Pero Zhan Wu no murió. Mientras los soldados se iban alejando la madre intentó ocultar ese hilito de vida que empezó con un pequeño gimoteo y terminó con un llanto recién nacido. Quizás el miedo le despertó la leche, y cuando el niño volvió a alimentarse su madre supo que la matanza de Nanking les dejaría a ellos con vida. Nunca se lo dijo a Zhan, pero hoy, treinta años después, las células del hombre deben de guardar algo de memoria porque, para aquel bebé que ahora es padre, la visión del hijo que se muere hambriento le provoca una reacción corporal.
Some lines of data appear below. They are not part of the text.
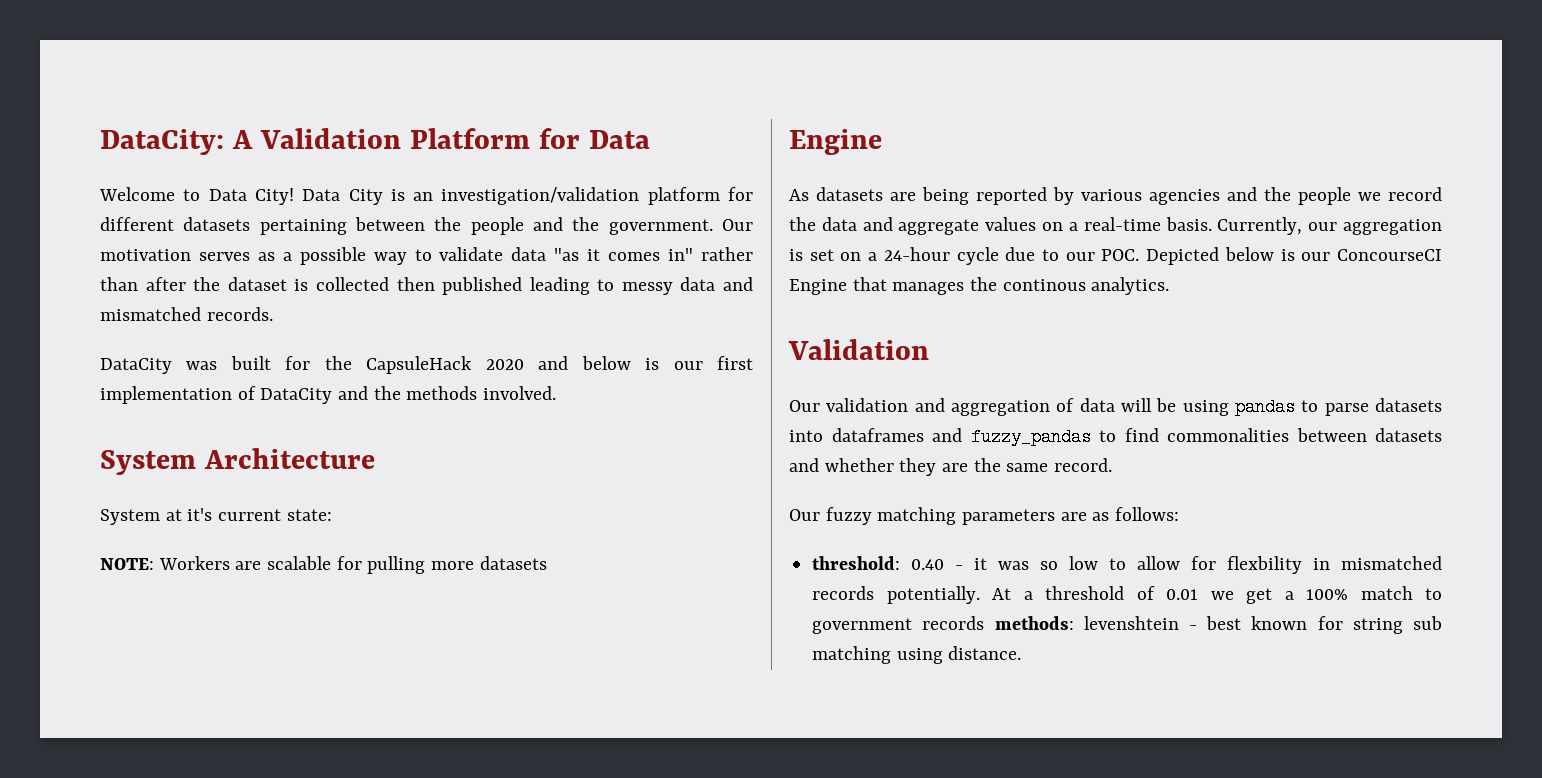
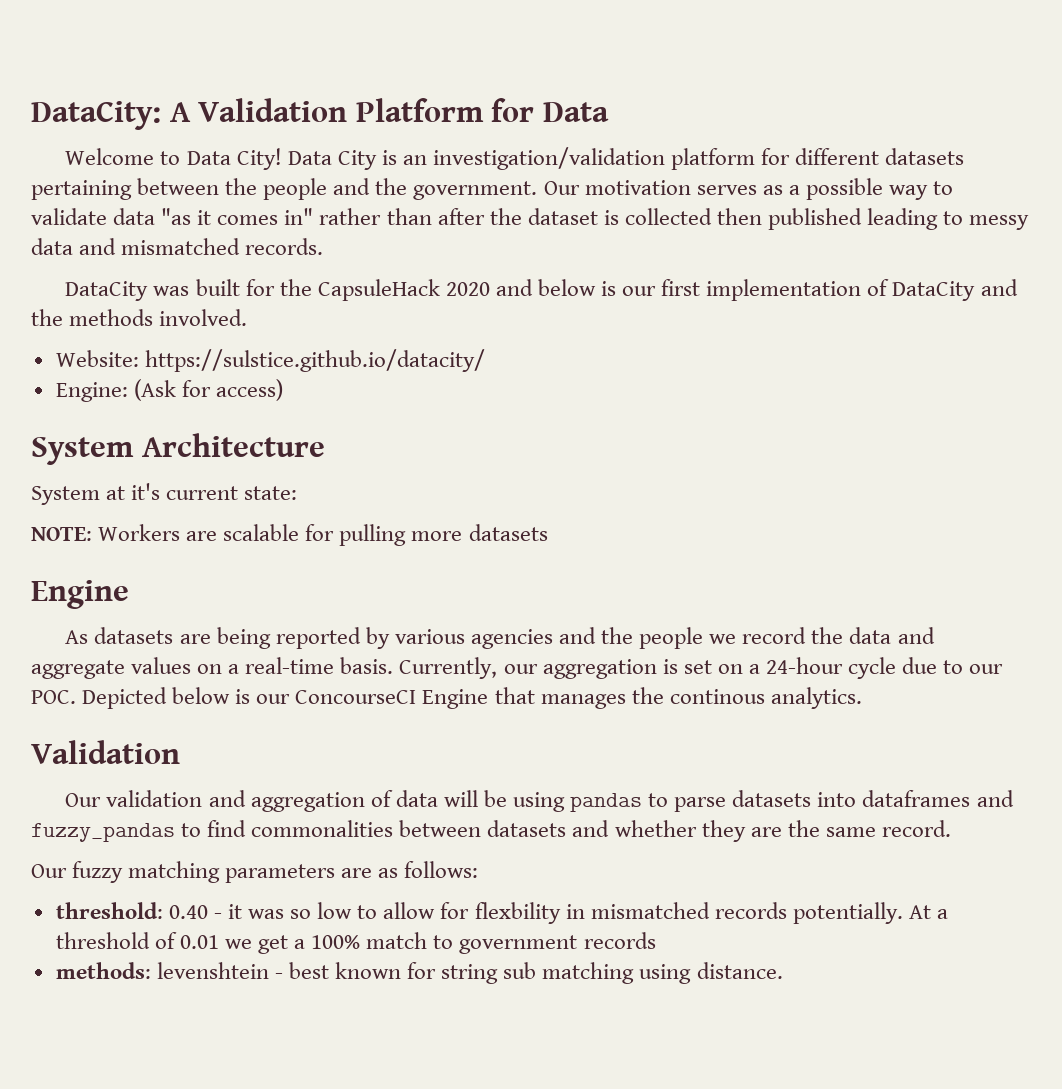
(557, 393) none -> [55,349,485,372] [55,379,283,402] // Website: https://sulstice.github.io/datacity/ // Engine: (Ask for access)
(985, 623) none -> (656, 940) //

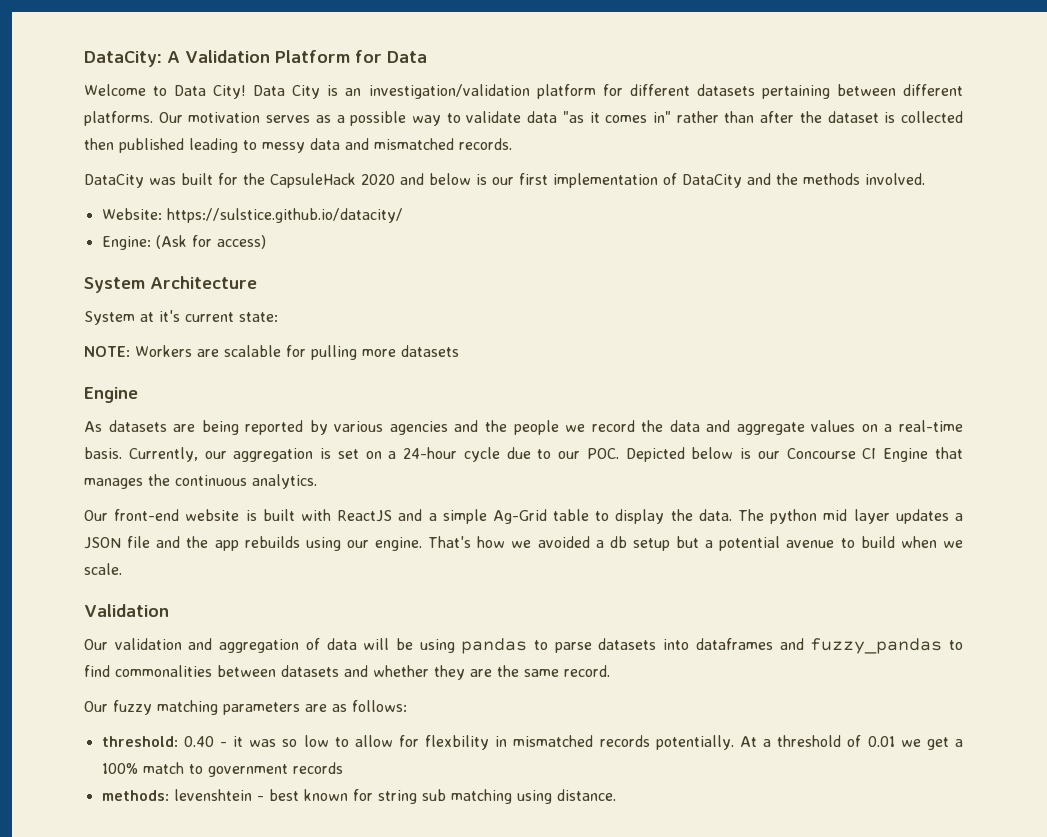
[225,178,538,200] the people and the government. -> [903,84,964,96] [84,111,153,126] different platforms.
[295,690,417,704] ConcourseCI -> [786,448,877,459] Concourse CI
[669,689,765,704] continous -> [175,475,247,486] continuous
(862, 698) none -> [84,509,963,524] [84,536,964,551] [84,563,122,575] // Our front-end website is built with ReactJS and a simple Ag-Grid table to display the data. The python mid layer updates a JSON file and the app rebuilds using our engine. That's how we avoided a db setup but a potential avenue to build when we scale.

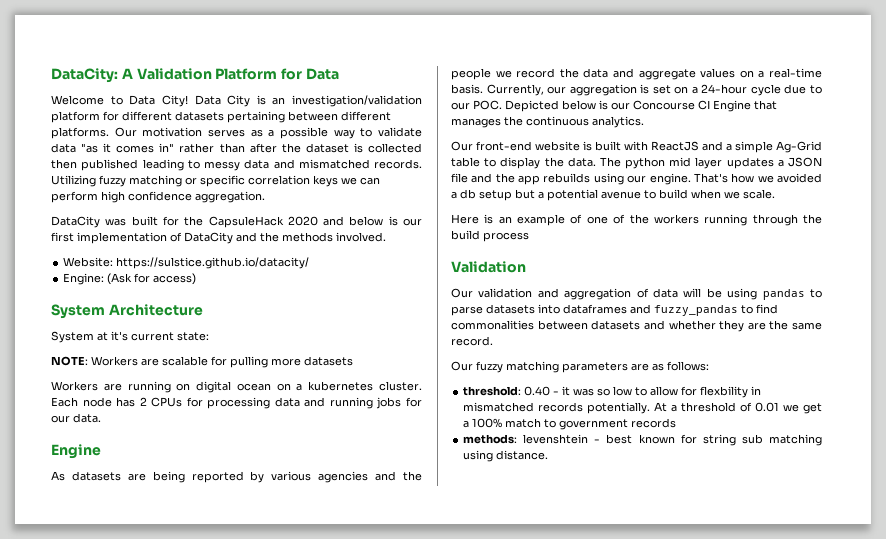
(512, 144) none -> [51,175,380,187] [51,191,265,203] Utilizing fuzzy matching or specific correlation keys we can perform high confidence aggregation.
(459, 351) none -> [51,381,422,393] [51,397,422,409] [51,413,101,423] // Workers are running on digital ocean on a kubernetes cluster. Each node has 2 CPUs for processing data and running jobs for our data.
(122, 569) none -> [451,214,822,226] [451,230,529,242] // Here is an example of one of the workers running through the build process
La agonía de su niño tonifica cada uno de sus músculos. Es como un despertar hormonal que ocurre de un minuto a otro. En este vigor destapa el escote de Xiuying y comprueba que sus senos siguen vacíos. Ella no reacciona ya a nada, pero Zhan sí siente; todo su cuerpo parece receptivo a un nuevo estímulo, a una erección que, como unas glándulas mamarias que se llenan, le llevan a realizar un movimiento instintivo. Antes de abrir los ojos Xiuying escucha el sonido de su hijo que succiona a un metro de ella. El niño bebe la leche materna del padre y Xiuying, adormilada, comienza a despertar de la profundidad del sueño con su propio canto de paz: “la loba mira a su lobito beber la leche del caballito”.